**WORK TO COMPLETE:** Exactly as given, transcribe each entry that follows.

(Extracted records)

☆ ☆ ☆ ☆ ☆ ☆ ☆

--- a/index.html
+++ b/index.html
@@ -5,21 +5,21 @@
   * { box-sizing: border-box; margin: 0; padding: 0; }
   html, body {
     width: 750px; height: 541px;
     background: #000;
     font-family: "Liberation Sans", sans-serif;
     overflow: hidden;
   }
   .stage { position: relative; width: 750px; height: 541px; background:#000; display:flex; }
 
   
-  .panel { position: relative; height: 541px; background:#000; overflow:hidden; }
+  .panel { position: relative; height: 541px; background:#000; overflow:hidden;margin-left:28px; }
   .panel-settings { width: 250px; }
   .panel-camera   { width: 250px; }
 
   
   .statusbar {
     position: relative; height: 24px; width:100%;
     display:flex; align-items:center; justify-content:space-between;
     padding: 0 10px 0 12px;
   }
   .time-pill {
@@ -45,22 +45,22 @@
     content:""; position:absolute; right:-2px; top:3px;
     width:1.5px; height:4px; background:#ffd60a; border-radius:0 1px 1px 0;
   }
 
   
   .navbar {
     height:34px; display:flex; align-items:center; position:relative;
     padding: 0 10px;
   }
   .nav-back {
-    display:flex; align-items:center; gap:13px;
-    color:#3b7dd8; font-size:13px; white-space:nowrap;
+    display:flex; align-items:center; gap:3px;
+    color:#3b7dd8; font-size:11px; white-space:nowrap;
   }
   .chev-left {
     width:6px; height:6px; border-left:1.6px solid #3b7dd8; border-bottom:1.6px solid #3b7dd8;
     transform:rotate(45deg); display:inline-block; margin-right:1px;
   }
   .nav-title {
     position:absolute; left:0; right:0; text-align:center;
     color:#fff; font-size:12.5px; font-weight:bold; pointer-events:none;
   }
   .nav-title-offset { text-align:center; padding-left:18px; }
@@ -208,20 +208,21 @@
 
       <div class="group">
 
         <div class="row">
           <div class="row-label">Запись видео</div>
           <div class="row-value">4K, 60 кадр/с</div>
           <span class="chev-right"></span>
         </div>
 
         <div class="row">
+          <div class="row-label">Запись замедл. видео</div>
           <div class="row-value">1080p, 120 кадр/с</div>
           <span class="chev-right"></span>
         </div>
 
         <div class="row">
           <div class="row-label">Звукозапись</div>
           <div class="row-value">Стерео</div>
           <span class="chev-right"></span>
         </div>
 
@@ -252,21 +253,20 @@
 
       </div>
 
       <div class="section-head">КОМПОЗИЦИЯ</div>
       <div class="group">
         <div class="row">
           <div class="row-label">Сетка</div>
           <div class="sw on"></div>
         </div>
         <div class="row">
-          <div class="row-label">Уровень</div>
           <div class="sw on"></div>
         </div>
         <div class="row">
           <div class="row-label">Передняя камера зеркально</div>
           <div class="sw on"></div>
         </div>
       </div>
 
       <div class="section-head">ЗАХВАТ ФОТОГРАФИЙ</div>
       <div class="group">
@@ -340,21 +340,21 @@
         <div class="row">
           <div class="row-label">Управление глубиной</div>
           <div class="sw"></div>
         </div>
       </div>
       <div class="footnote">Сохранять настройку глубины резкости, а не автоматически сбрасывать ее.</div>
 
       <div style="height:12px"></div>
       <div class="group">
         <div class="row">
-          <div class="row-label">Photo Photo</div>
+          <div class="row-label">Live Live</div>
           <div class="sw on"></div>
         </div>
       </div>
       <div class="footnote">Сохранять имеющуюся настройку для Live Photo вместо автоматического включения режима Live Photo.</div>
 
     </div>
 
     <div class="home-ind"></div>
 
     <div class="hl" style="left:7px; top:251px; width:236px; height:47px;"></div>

☆ ☆ ☆ ☆ ☆ ☆ ☆

**RESULT OF THIS EXERCISE:**
--- a/index.html
+++ b/index.html
@@ -5,21 +5,21 @@
   * { box-sizing: border-box; margin: 0; padding: 0; }
   html, body {
     width: 750px; height: 541px;
     background: #000;
     font-family: "Liberation Sans", sans-serif;
     overflow: hidden;
   }
   .stage { position: relative; width: 750px; height: 541px; background:#000; display:flex; }
 
   
-  .panel { position: relative; height: 541px; background:#000; overflow:hidden; }
+  .panel { position: relative; height: 541px; background:#000; overflow:hidden;margin-left:28px; }
   .panel-settings { width: 250px; }
   .panel-camera   { width: 250px; }
 
   
   .statusbar {
     position: relative; height: 24px; width:100%;
     display:flex; align-items:center; justify-content:space-between;
     padding: 0 10px 0 12px;
   }
   .time-pill {
@@ -45,22 +45,22 @@
     content:""; position:absolute; right:-2px; top:3px;
     width:1.5px; height:4px; background:#ffd60a; border-radius:0 1px 1px 0;
   }
 
   
   .navbar {
     height:34px; display:flex; align-items:center; position:relative;
     padding: 0 10px;
   }
   .nav-back {
-    display:flex; align-items:center; gap:13px;
-    color:#3b7dd8; font-size:13px; white-space:nowrap;
+    display:flex; align-items:center; gap:3px;
+    color:#3b7dd8; font-size:11px; white-space:nowrap;
   }
   .chev-left {
     width:6px; height:6px; border-left:1.6px solid #3b7dd8; border-bottom:1.6px solid #3b7dd8;
     transform:rotate(45deg); display:inline-block; margin-right:1px;
   }
   .nav-title {
     position:absolute; left:0; right:0; text-align:center;
     color:#fff; font-size:12.5px; font-weight:bold; pointer-events:none;
   }
   .nav-title-offset { text-align:center; padding-left:18px; }
@@ -208,20 +208,21 @@
 
       <div class="group">
 
         <div class="row">
           <div class="row-label">Запись видео</div>
           <div class="row-value">4K, 60 кадр/с</div>
           <span class="chev-right"></span>
         </div>
 
         <div class="row">
+          <div class="row-label">Запись замедл. видео</div>
           <div class="row-value">1080p, 120 кадр/с</div>
           <span class="chev-right"></span>
         </div>
 
         <div class="row">
           <div class="row-label">Звукозапись</div>
           <div class="row-value">Стерео</div>
           <span class="chev-right"></span>
         </div>
 
@@ -252,21 +253,20 @@
 
       </div>
 
       <div class="section-head">КОМПОЗИЦИЯ</div>
       <div class="group">
         <div class="row">
           <div class="row-label">Сетка</div>
           <div class="sw on"></div>
         </div>
         <div class="row">
-          <div class="row-label">Уровень</div>
           <div class="sw on"></div>
         </div>
         <div class="row">
           <div class="row-label">Передняя камера зеркально</div>
           <div class="sw on"></div>
         </div>
       </div>
 
       <div class="section-head">ЗАХВАТ ФОТОГРАФИЙ</div>
       <div class="group">
@@ -340,21 +340,21 @@
         <div class="row">
           <div class="row-label">Управление глубиной</div>
           <div class="sw"></div>
         </div>
       </div>
       <div class="footnote">Сохранять настройку глубины резкости, а не автоматически сбрасывать ее.</div>
 
       <div style="height:12px"></div>
       <div class="group">
         <div class="row">
-          <div class="row-label">Photo Photo</div>
+          <div class="row-label">Live Live</div>
           <div class="sw on"></div>
         </div>
       </div>
       <div class="footnote">Сохранять имеющуюся настройку для Live Photo вместо автоматического включения режима Live Photo.</div>
 
     </div>
 
     <div class="home-ind"></div>
 
     <div class="hl" style="left:7px; top:251px; width:236px; height:47px;"></div>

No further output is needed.